Friday, December 11, 2020

Thinking about 6G Has Begun

6G remains a decade away. But it is safe to predict that 6G is coming, and will arrive in about 10 years. The mobile industry does so about every decade and 6G will not be an exception. 


source: Samsung

 

As prior digital generations have done, 6G will will address capacity by adding new spectrum. Each next-generation mobile network has done so. 


That means 6G will incorporate ways to commercially deploy even higher-frequency millimeter wave spectrum than used in the past. And, as has proven to be the case with millimeter wave frequencies generally, as well as beam-forming antennas and other sophisticated radio and modulation techniques, the application of cheap signal processing will make possible commercial use of frequencies that in the analog and early digital eras had been too costly for commercial communications use. 

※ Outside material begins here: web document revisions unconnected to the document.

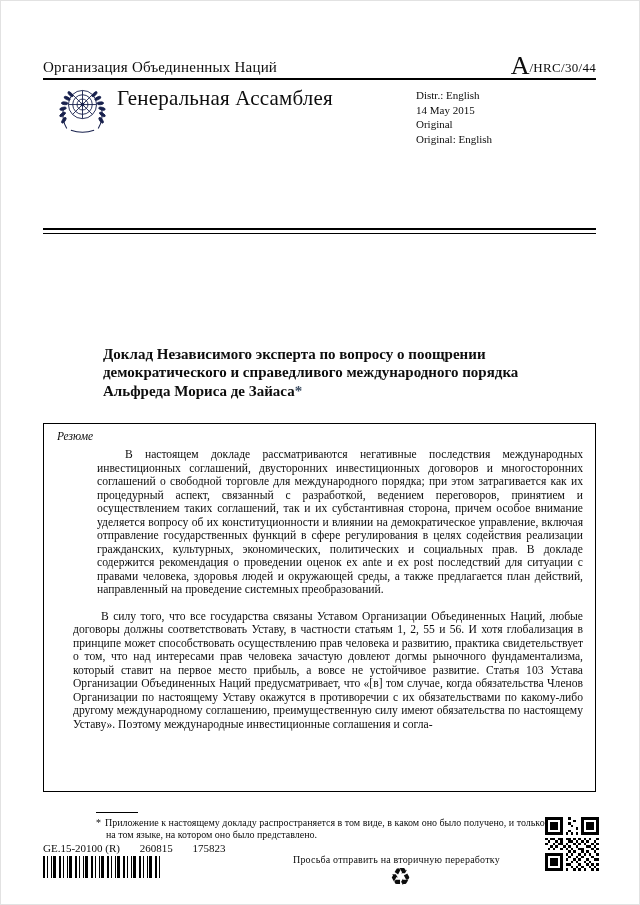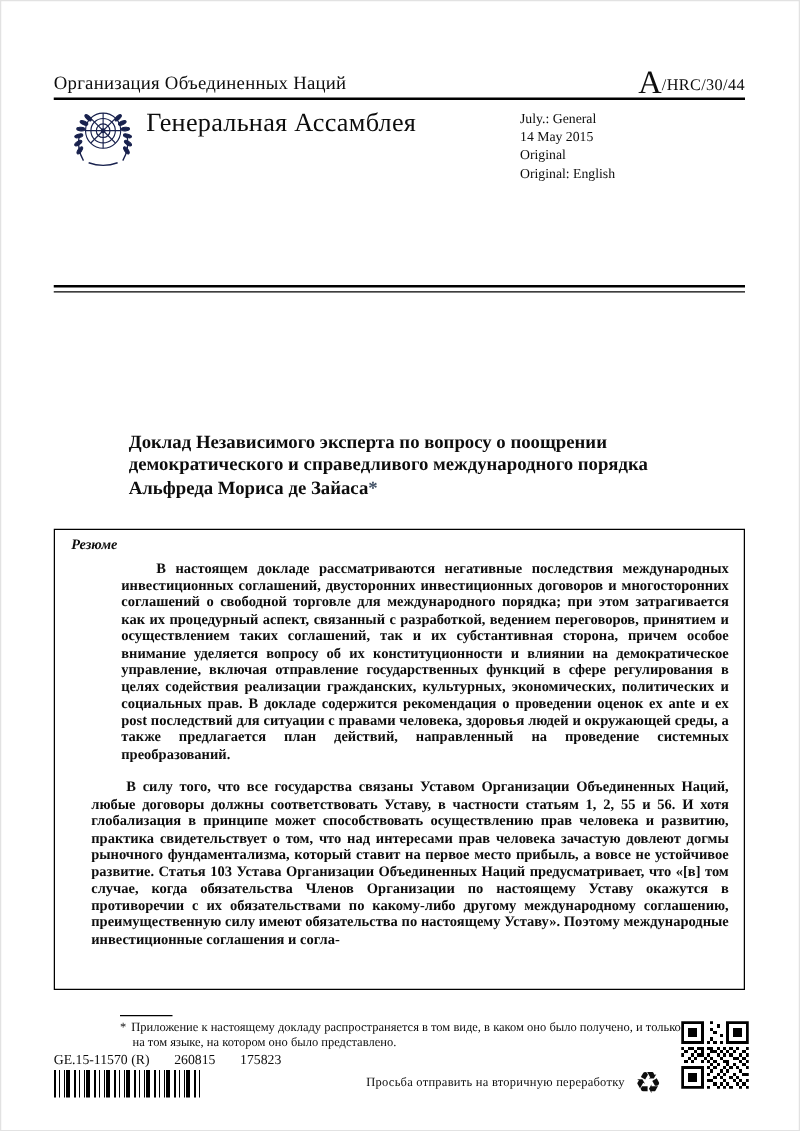"July.: General" div { text: July.: General -> Distr.: English }
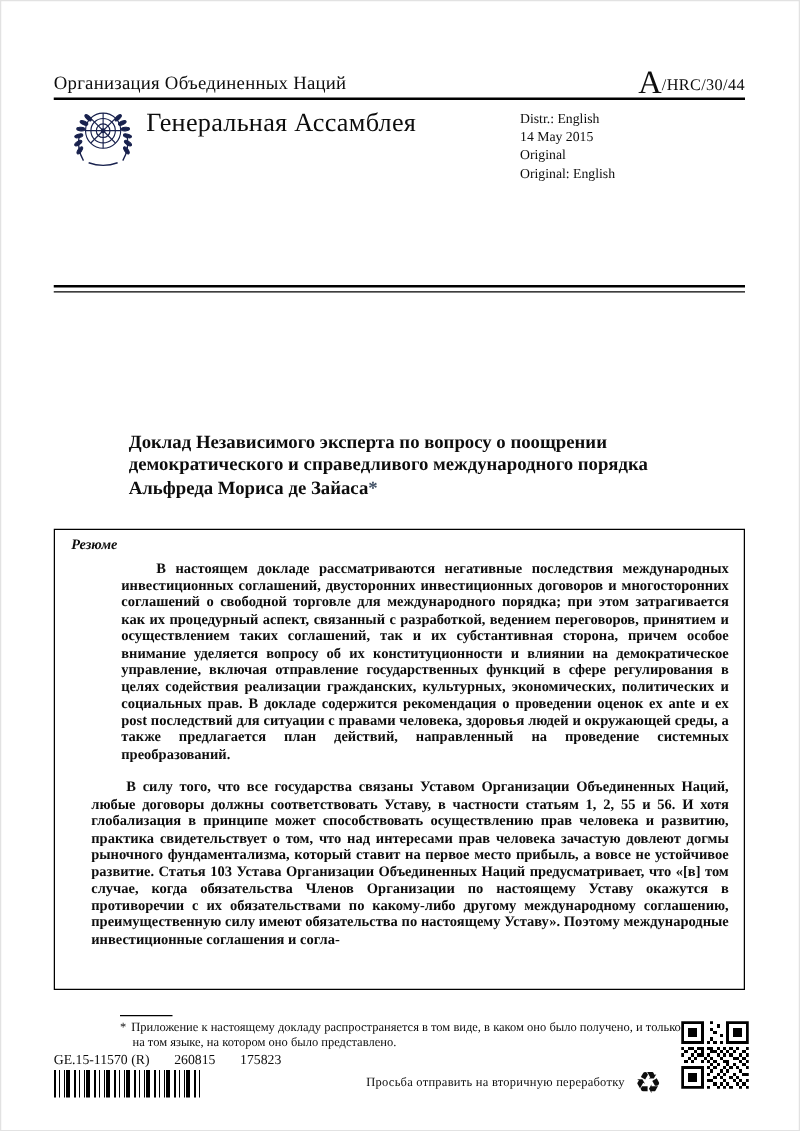"Резюме" .summary-box { font-weight: bold -> none }
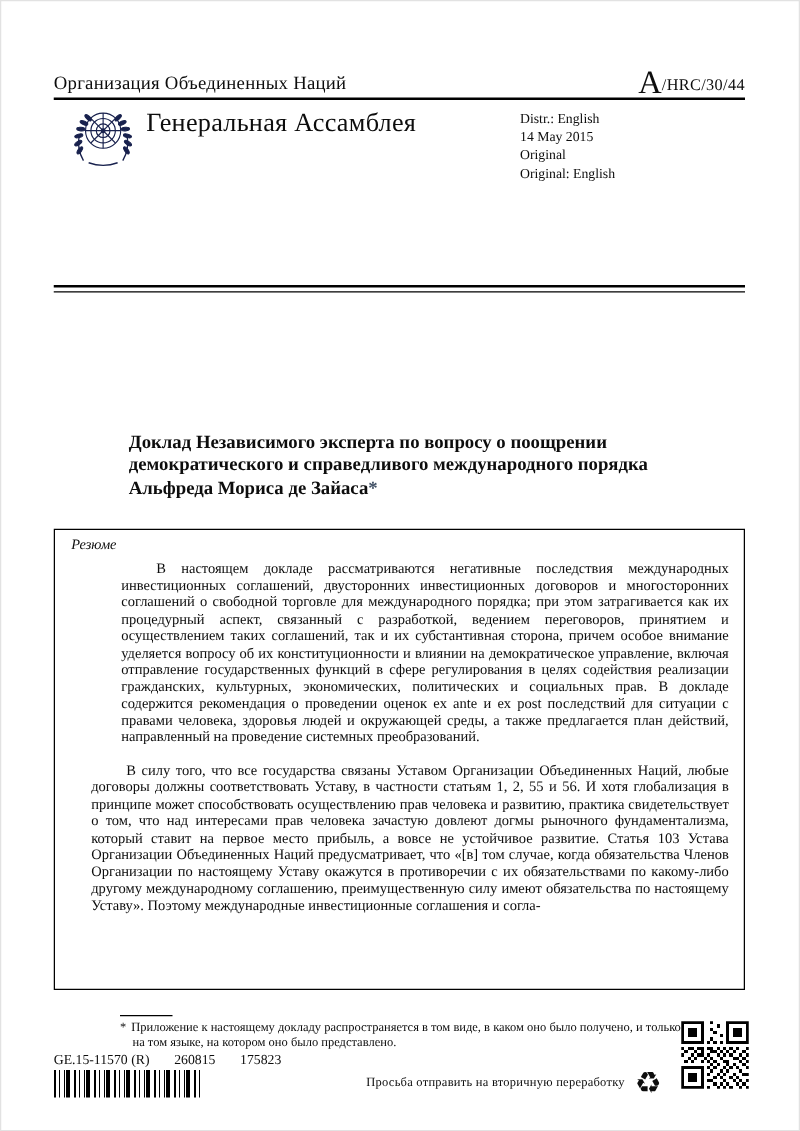"GE.15-11570 (R)" span { text: GE.15-11570 -> GE.15-20100 }
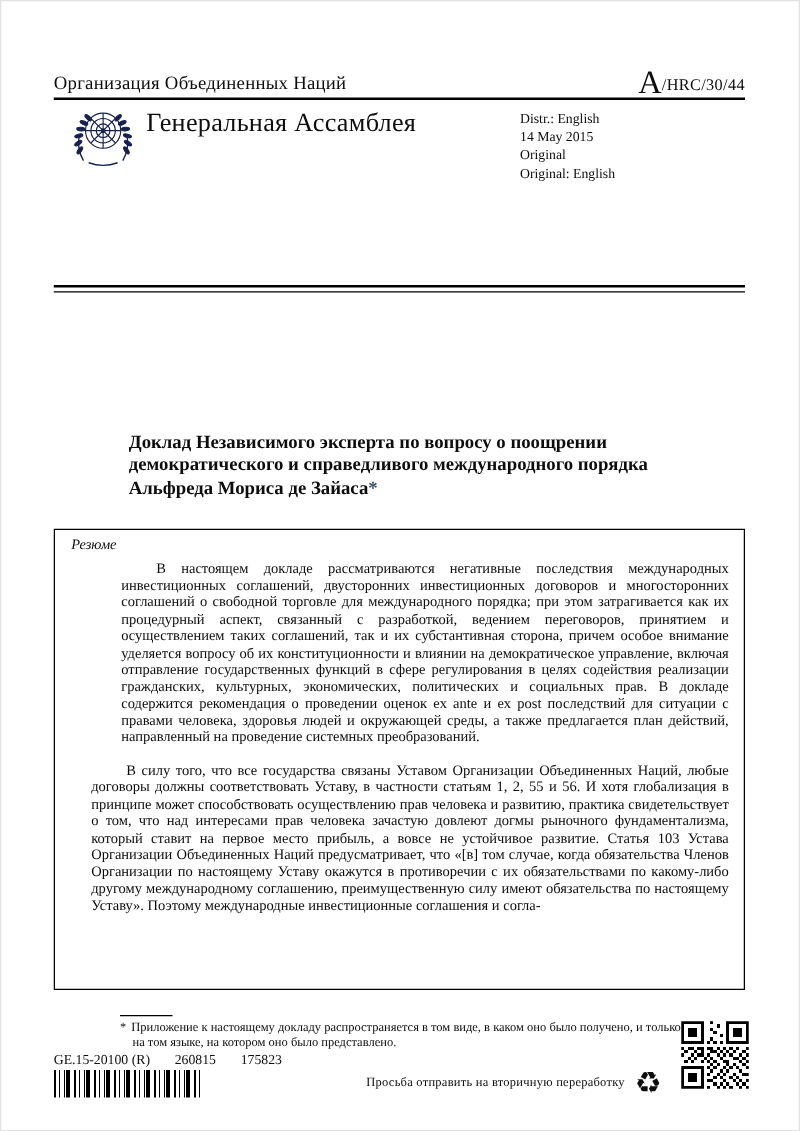"Просьба отправить на вторичную" .recycle { flex-direction: none -> column }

Also, the 6G standard is likely to deepen the already prevalent trend towards heterogeneous access methods, allowing people and devices to use any available lawful resource for access purposes.

 source: Samsung 


It is fair to expect even better latency performance, which might seemingly reach limits as access link latency approaches single-digit levels in 5G, leaving little additional room for improvement. 

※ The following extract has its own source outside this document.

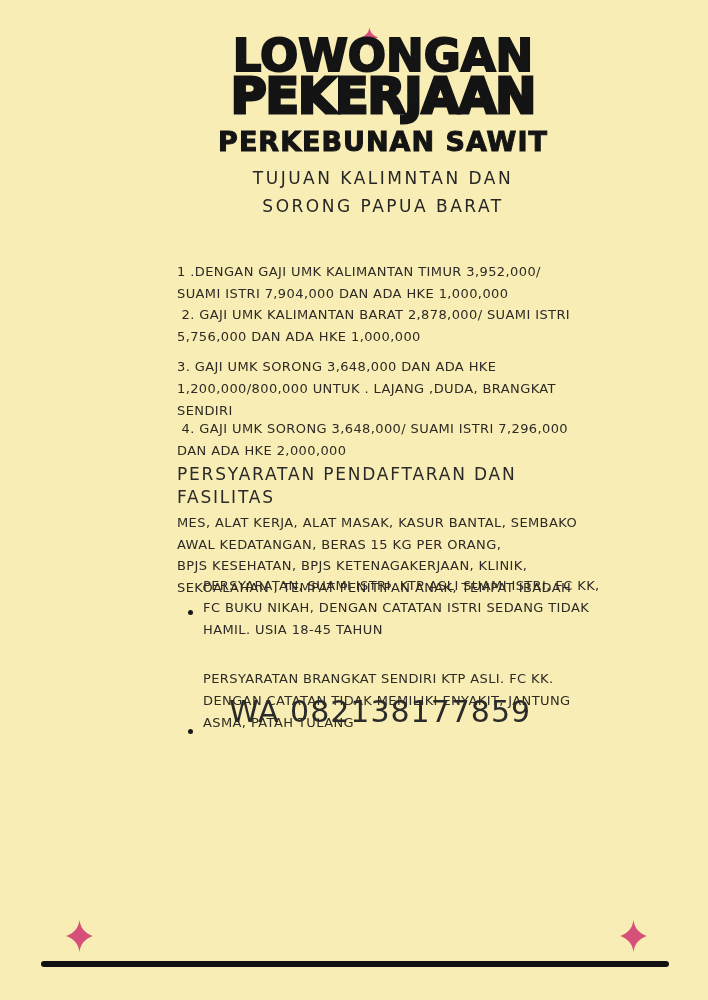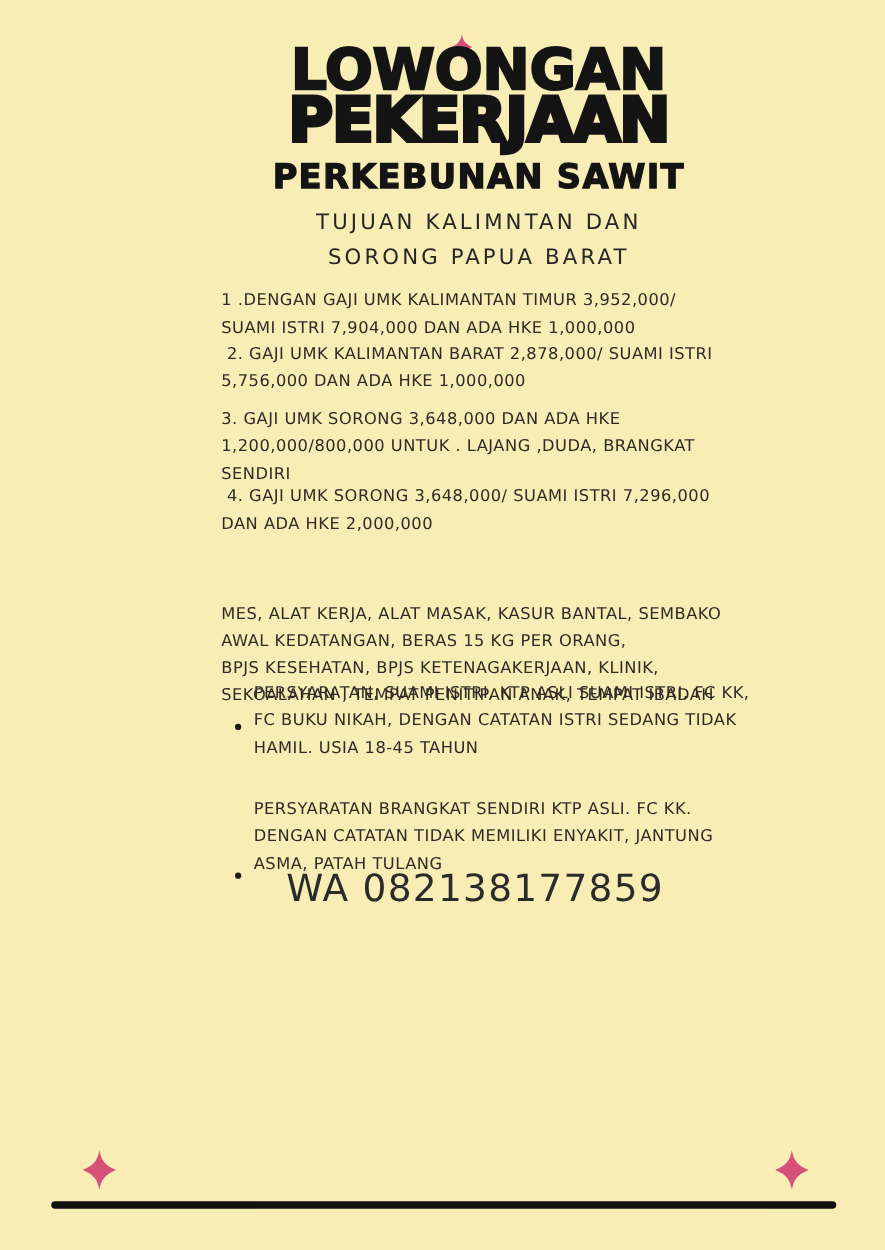"1 .DENGAN GAJI UMK KALIMANTAN" .block { margin-top: none -> 31px }
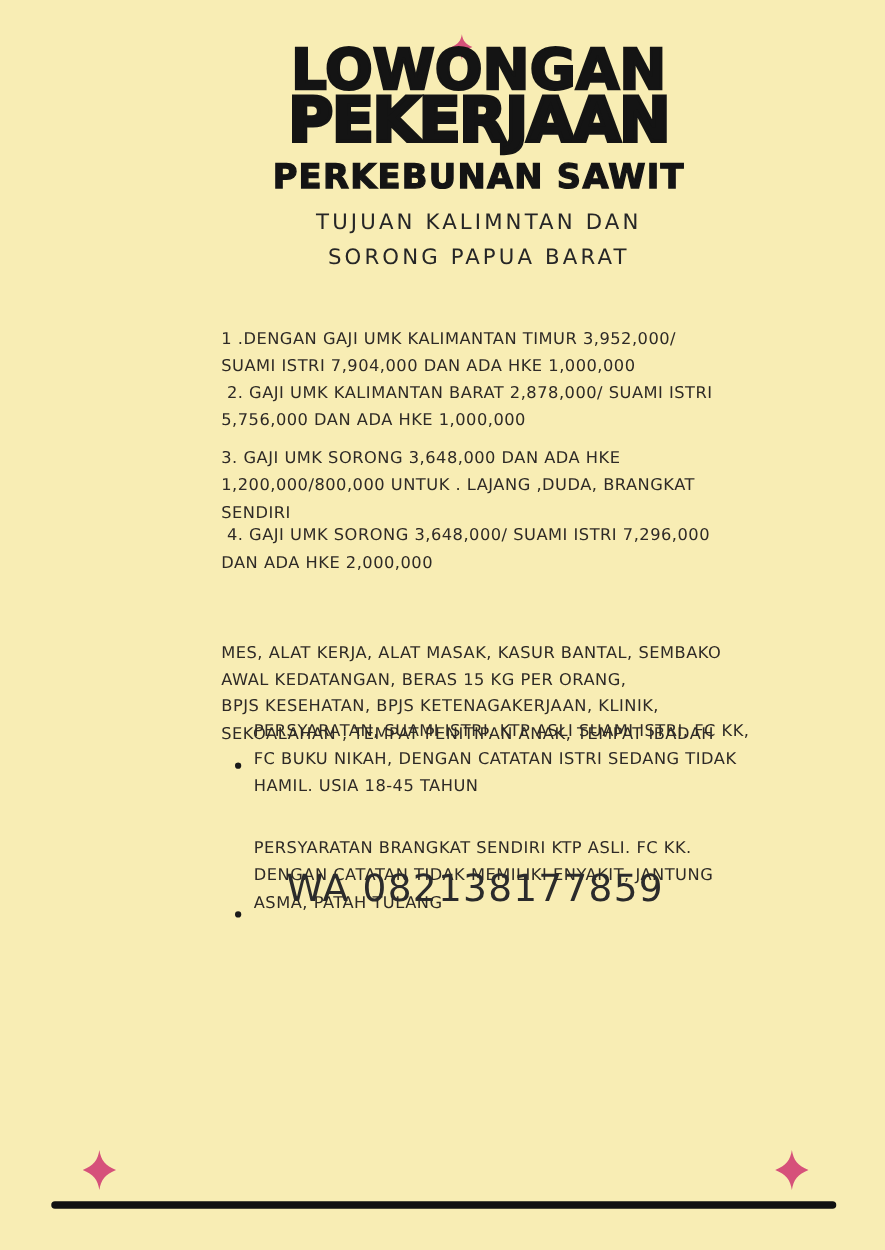"PERSYARATAN PENDAFTARAN DAN" div.block { html: none -> <div>PERSYARATAN PENDAFTARAN DAN FASILITAS</div> }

But it might not be unfair to think about the concept of negative latency, particularly as artificial intelligence becomes a commonplace means of anticipating issues and resolving them before users actually are aware potential problems exist. 


Better energy consumption on the part of both the network and devices should be expected. Operating costs, a drive towards carbon neutrality and need for devices that operate without batteries and the attendant operating cost implications also are likely.